New Zealand needs to go beyond fast-tracking counter-terrorism laws to reduce the risk of future attacks
New Zealand’s second terrorist attack in two years highlights weaknesses in existing counter-terrorism laws in preventing violent extremism. Beyond fast-tracking changes to terrorism suppression laws, there are still other areas of law and policy in New Zealand we need to urgently review.
Legislative change was already underway as part of an omnibus bill on terrorism. Following Friday’s attack, Prime Minister Jacinda Ardern will push parliament to pass those changes to terrorism suppression laws by no later than the end of this month, enabling stronger action against people who are considered a terrorist threat.
The perpetrator of Friday’s terrorist attack at an Auckland supermarket was under 24-hour surveillance and had recently been in prison for other terrorism-related offences. But as the judge noted, he could not be detained because the planning of a terror attack is not an offence under current laws.
The public has already made submissions on the new rules, and Ardern said a select committee is now considering changes that could prevent a similar attack.
While this will be very useful in the future, it is unclear how much value it would have had in yesterday’s attack.
Apart from the fact that law would have have had to exist before the attacker’s original convictions — it could not be retrospective — the elements of the crime (intent and ability to carry out the threat) would still have to be proven.
There are two other areas of law and policy that should be reviewed now. The possession or threat of violence with knives in public places is unlawful in New Zealand, but we may now need to consider rules around their sale and accessibility.
Another set of laws needing to be re-examined relate to how a Sri Lankan national who was a known high-level security risk managed to reside in New Zealand. As a principle, any non-citizen who represents a threat to national security should be deported.
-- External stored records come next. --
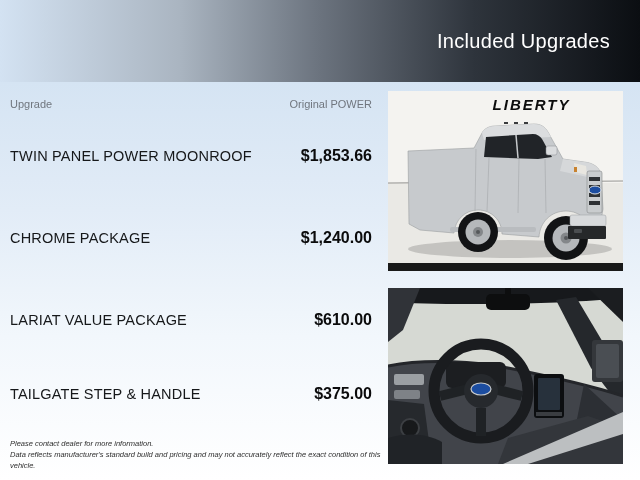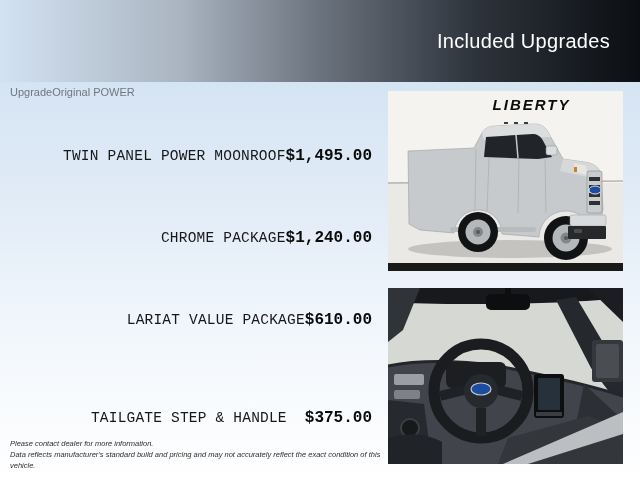--- a/index.html
+++ b/index.html
@@ -25,8 +25,8 @@
   }
 
   .col-headers {
-    position:absolute; left:10px; top:4px; width:362px;
-    display:flex; 
+    position:absolute; left:10px; top:16px; width:362px;
+    display:flex; justify-content:space-between;
     color:#70767e; font-size:11px;
   }
 

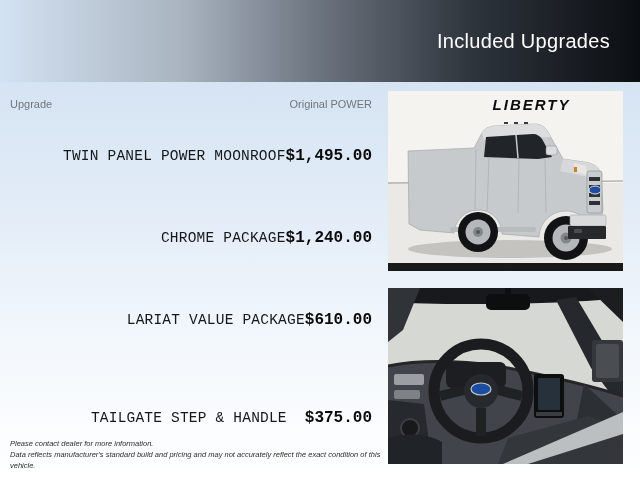--- a/index.html
+++ b/index.html
@@ -32,7 +32,7 @@
 
   .upgrade-row {
     position:absolute; left:10px; width:362px; height:24px;
-    display:flex; justify-content:flex-end; align-items:center;font-family:Liberation Mono, monospace;
+    display:flex; justify-content:space-between; align-items:center;
   }
   .row-0 { top:62px; } .row-1 { top:144px; } .row-2 { top:226px; } .row-3 { top:324px;gap:18px; }
   .upgrade-name  { color:#16181a; font-size:14.5px; letter-spacing:0.2px; }

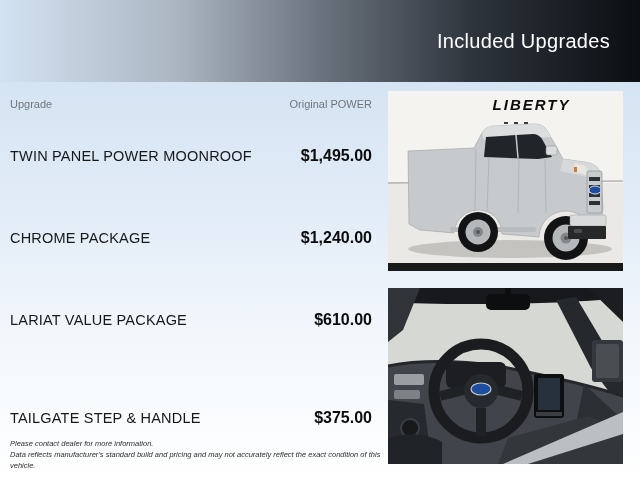--- a/index.html
+++ b/index.html
@@ -73,7 +73,7 @@
 
     <div class="upgrade-row row-0">
       <span class="upgrade-name">TWIN PANEL POWER MOONROOF</span>
-      <span class="upgrade-price">$1,495.00</span>
+      <span class="upgrade-price">$1,853.66</span>
     </div>
     <div class="upgrade-row row-1">
       <span class="upgrade-name">CHROME PACKAGE</span>

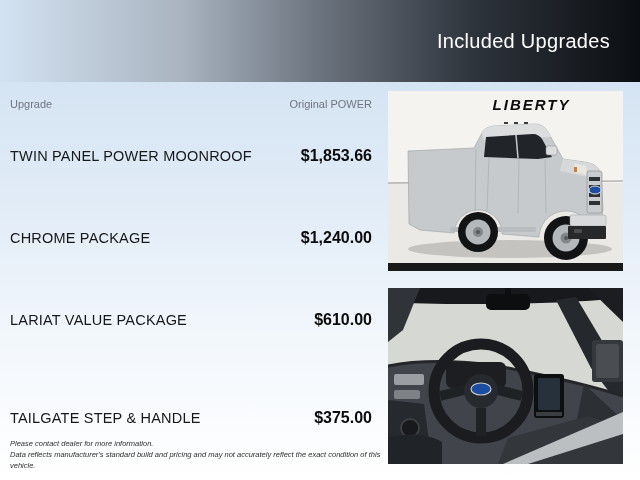--- a/index.html
+++ b/index.html
@@ -34,7 +34,7 @@
     position:absolute; left:10px; width:362px; height:24px;
     display:flex; justify-content:space-between; align-items:center;
   }
-  .row-0 { top:62px; } .row-1 { top:144px; } .row-2 { top:226px; } .row-3 { top:324px;gap:18px; }
+  .row-0 { top:62px; } .row-1 { top:144px; } .row-2 { top:226px; } .row-3 { top:300px;gap:18px; }
   .upgrade-name  { color:#16181a; font-size:14.5px; letter-spacing:0.2px; }
   .upgrade-price { color:#0b0b0c; font-size:16px; font-weight:700; }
This includes refugees. If compelling reasons of national security can be shown in a court of law with all appropriate safeguards, they too should be expelled. In exceptional circumstances, even if someone is a citizen of New Zealand but has citizenship elsewhere, and they act against the interests of the country, there are options to expel them.
This may be the biggest gap in our defences, this time. But when the review is done, we must have zero tolerance for extremists, of any flavour, who represent a serious threat to national security.
The attack was classified as an act of terrorism because it was done with the purpose of advancing an ideological, political, or religious cause that intended to cause terror in the country or force the government to change a position.
The fact it was ISIS-inspired is significant.
The world has watched the influence of ISIS in Afghanistan. It had taken seven years to defeat ISIS in Iraq and Syria, and at the height of that conflict, there were an estimated 30 to 40 extremists under watch in New Zealand.
Those figures were vague, and we can assume they were lower during the years ISIS lost influence and the war on terror faded from view. As ISIS efforts in the Middle East collapsed, New Zealand’s concern turned more to those attempting to return from the war zones.
The focus was primarily on New Zealand ISIS operatives overseas, but the influence in New Zealand was not invisible.
In 2016, a man was prosecuted for possession of objectionable material after he walked into the US embassy in Auckland, wearing an ISIS shirt, and asked if the embassy was “bomb proof”.
In another instance, a man with prior convictions for intimidating behaviour, threatening to kill, and assault with a weapon, was found guilty of possessing 62 items of objectionable material and making and distributing material from Islamic State, which the government had classified as a terrorist organisation. He was sentenced to three years and nine months in jail.
The laws around terrorism tend to evolve quickly after, not before, major attacks. For New Zealand, this meant our current foundation law, the Terrorism Suppression Act 2002 followed the attacks in the United States on September 11 2001.
This law has been amended multiple times over the following years, as the nature of the threat, and the need to better confront it, changed. Our most recent changes followed when terrorism hit New Zealand on March 15 2019.
The Christchurch mosque attacks were not fuelled by religious extremism but right-wing extremism. Other mass shootings around the same time period may have been narrowly avoided.
The government responded with a Royal Commission, legal change prohibiting firearms used in the attack and initiatives such as the Christchurch Call.
Agencies at the forefront of counter-terrorism reviewed their settings, splitting their counter-terrorism effort between violent extremism motivated by white identity and that motivated by religious faith.
As a result, New Zealand was better prepared for a terror attack. At the time of the Christchurch mosque attacks, the terrorism threat level was deemed low.
Yesterday, it was at medium, meaning an attack was “feasible and could well occur”. That proved to be right. New Zealand authorities were better prepared than last time, but gaps still allowed the attack to succeed. There is much more work to be done. Such incidents must not be allowed to repeat.